Add a definition, buyer-fit table, and proof points to the category page.
Competitor cited from its own page
Their page has a clearer answer block or specs.
Rewrite the first section so it answers the exact prompt in 80 words.
Review sites cited repeatedly
Owned pages are too sales-heavy or thin.
Add neutral criteria, limitations, and a comparison matrix.
You are mentioned but not recommended
The page lacks a clear "best for" or use-case claim.
Add scenario-based recommendations with caveats.
Map each gap to one page fix
Do not send every prompt to the homepage.
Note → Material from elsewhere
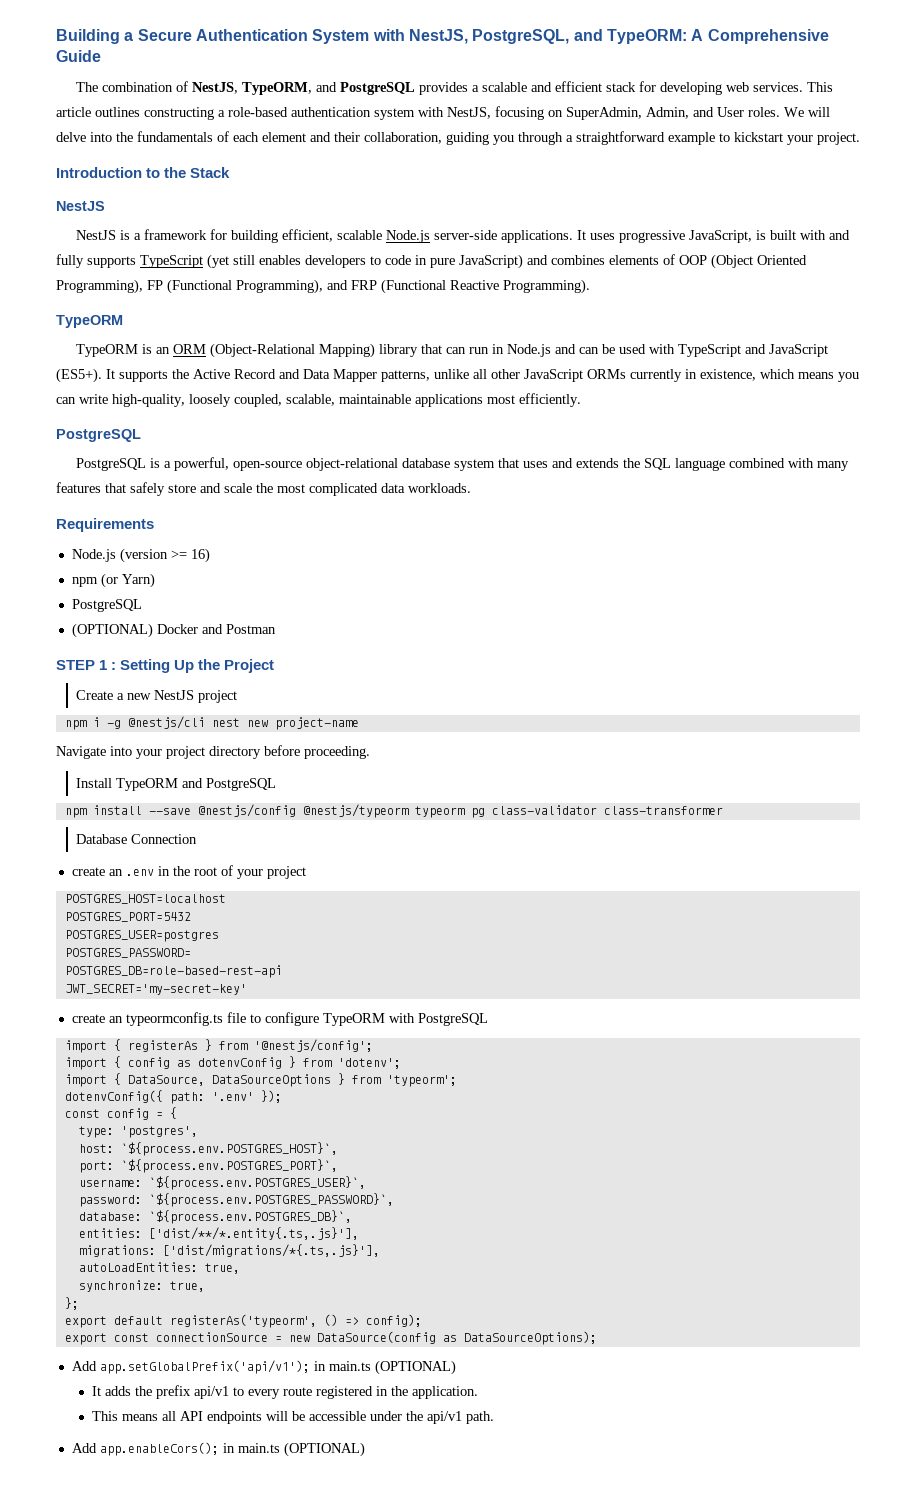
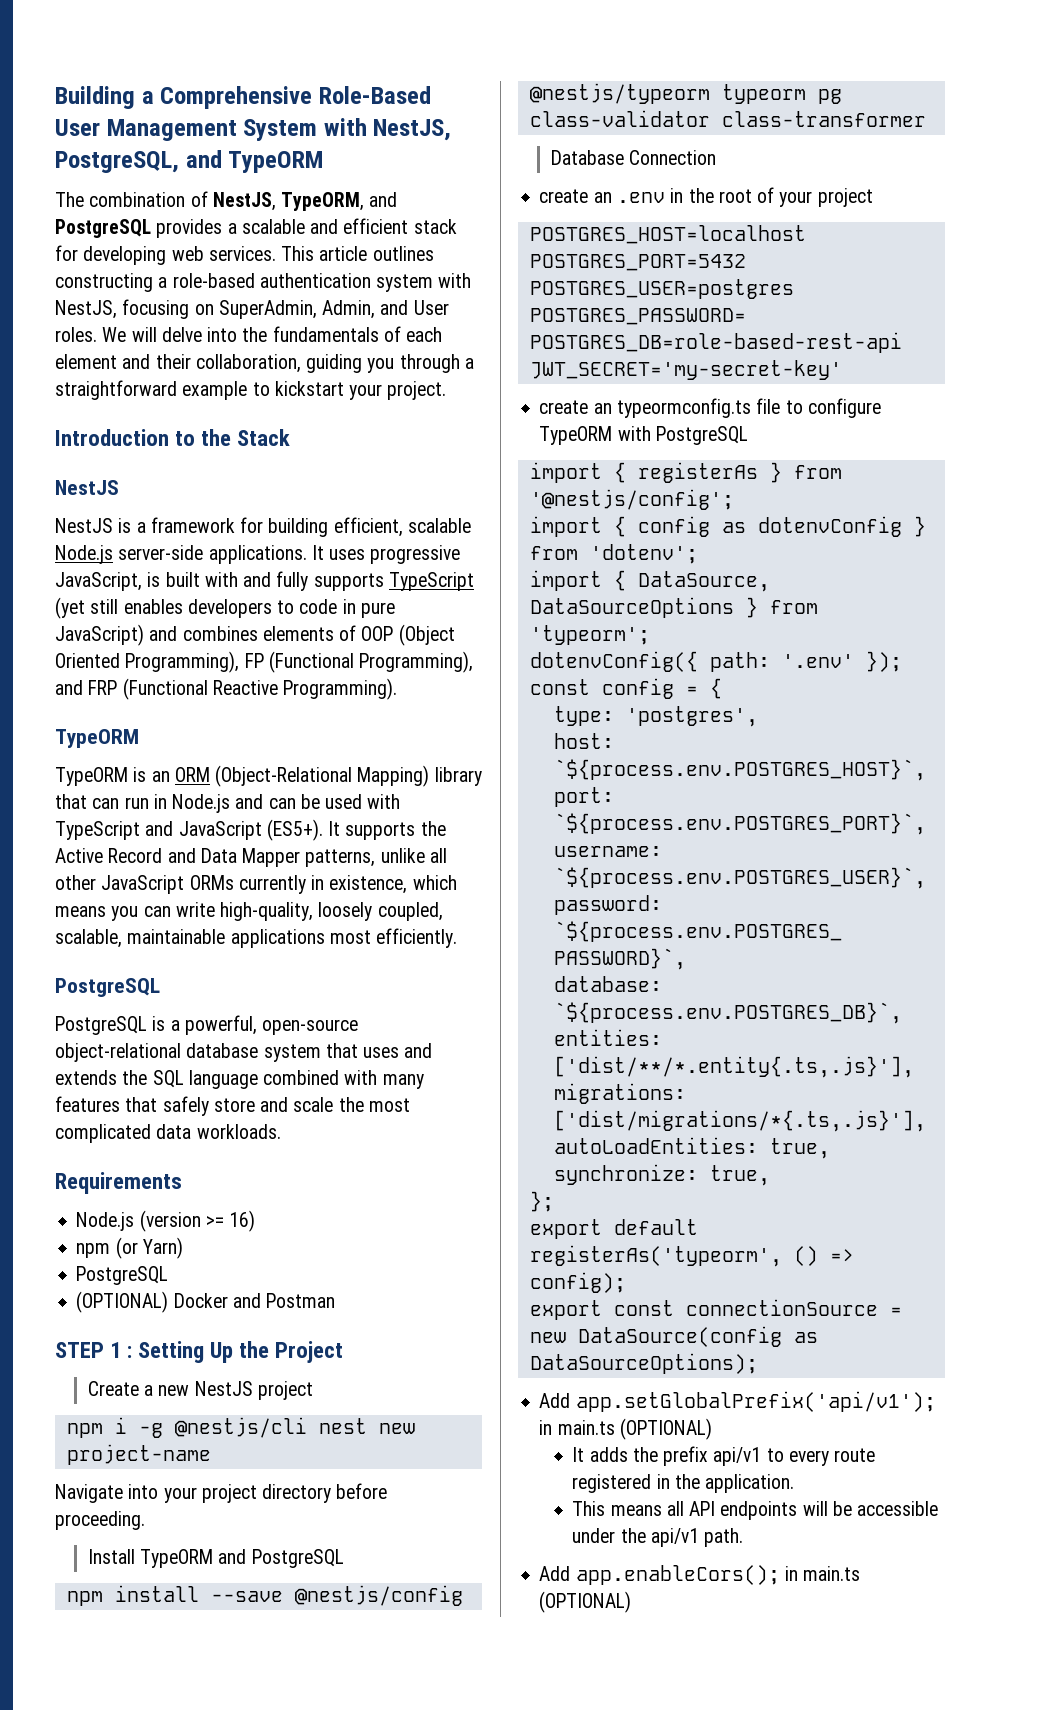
- Building a Secure Authentication System with NestJS, PostgreSQL, and TypeORM: A Comprehensive Guide
+ Building a Comprehensive Role-Based User Management System with NestJS, PostgreSQL, and TypeORM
A non-brand visibility gap is usually solved by the page that owns that buyer task. If the prompt asks "how to measure AI citation share", the fix belongs on a measurement workflow page. If the prompt asks "AI visibility tools for B2B SaaS", the fix belongs on a category or comparison page.
The fix card should be small enough for an editor to ship in one pass: target URL, prompt cluster, missing evidence, paragraph to rewrite, table to add, internal link to include, and recheck date. For Convertos, the natural next step is often the AI Visibility Snapshot when the reader needs a baseline, or the URL audit when the issue is page-level evidence.
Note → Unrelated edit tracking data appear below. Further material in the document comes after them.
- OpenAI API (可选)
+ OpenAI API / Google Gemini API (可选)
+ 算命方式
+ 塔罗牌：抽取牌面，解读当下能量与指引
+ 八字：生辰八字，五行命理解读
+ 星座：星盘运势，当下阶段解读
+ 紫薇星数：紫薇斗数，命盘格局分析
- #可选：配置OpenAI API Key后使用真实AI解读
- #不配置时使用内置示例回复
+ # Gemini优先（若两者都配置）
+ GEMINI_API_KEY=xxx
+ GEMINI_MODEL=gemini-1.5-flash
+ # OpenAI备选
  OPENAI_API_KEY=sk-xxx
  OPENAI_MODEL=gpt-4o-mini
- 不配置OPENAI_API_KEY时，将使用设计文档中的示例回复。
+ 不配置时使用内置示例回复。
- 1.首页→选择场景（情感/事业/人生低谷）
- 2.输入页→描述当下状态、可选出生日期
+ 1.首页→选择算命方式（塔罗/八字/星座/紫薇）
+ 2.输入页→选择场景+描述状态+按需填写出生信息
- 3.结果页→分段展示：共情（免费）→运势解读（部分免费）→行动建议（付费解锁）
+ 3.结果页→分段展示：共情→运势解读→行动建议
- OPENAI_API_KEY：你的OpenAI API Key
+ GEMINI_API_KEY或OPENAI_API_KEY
Pick one prompt cluster and one URL.
Write a direct answer block for the cluster.
Add a table that separates problem, evidence, and fix.
Link from one related tutorial or toolkit page.
Rerun the same prompts after the update has been recrawled.
Use a visibility scorecard instead of a vanity rank
A classic rank position is not enough because AI answers combine mention, citation, recommendation, and source quality. Use a scorecard that shows the answer pattern. If a page is cited but the answer recommends a competitor, the work is different from a page that is never retrieved at all.
Metric
What it means
Decision
Mention share
How often the brand appears in answers for the prompt set.
Low mention share means the category/entity connection is weak.
Owned citation share
How often answers cite your own pages.
Low citation share means page evidence or crawl access needs work.
Recommendation share
How often the brand is suggested as a suitable option.
Low recommendation share means the page needs clearer use-case claims.
Competitor source share
Which outside sources dominate citations.
Use it to decide whether to build a better guide, comparison, or proof page.
Rerun, report, and avoid false wins
Remeasure with the same prompts, same model names, same market, and the same scoring rules. If the prompts change after every edit, the team cannot tell whether the page improved or the test became easier. Keep screenshots or exported answers for important prompts, because answer composition can change with index freshness and source availability.
The report should separate confirmed movement from noise. A good update says: "Three category prompts moved from absent to mentioned; one prompt now cites our guide; competitor review sites still dominate two prompts." That gives the team a next action without pretending AI answers are stable rankings.
FAQ
How many non-brand prompts should I start with?
Start with 12 to 20 prompts across problem, category, comparison, and workflow intent. That is enough to see patterns without creating a spreadsheet nobody maintains.
Should I optimize the homepage for every non-brand gap?
No. Use the page that naturally answers the buyer task. Homepages help entity recognition, but guides, comparison pages, and tool pages usually carry the actual evidence.
What is a good first improvement signal?
The first useful signal is often an owned citation, not a recommendation. If the answer starts citing your page, the page has entered the evidence set and can be improved further.
Where does Convertos fit?
Use the AI Visibility Snapshot to collect the first prompt baseline, then use page-level audits to decide which URL needs the rewrite.
Source statement
This guide was updated on June 26, 2026. It uses public search documentation, visible AI-answer behavior, and Convertos page-audit workflows. AI answer composition changes over time, so treat the scorecard as a repeatable measurement method rather than a permanent ranking.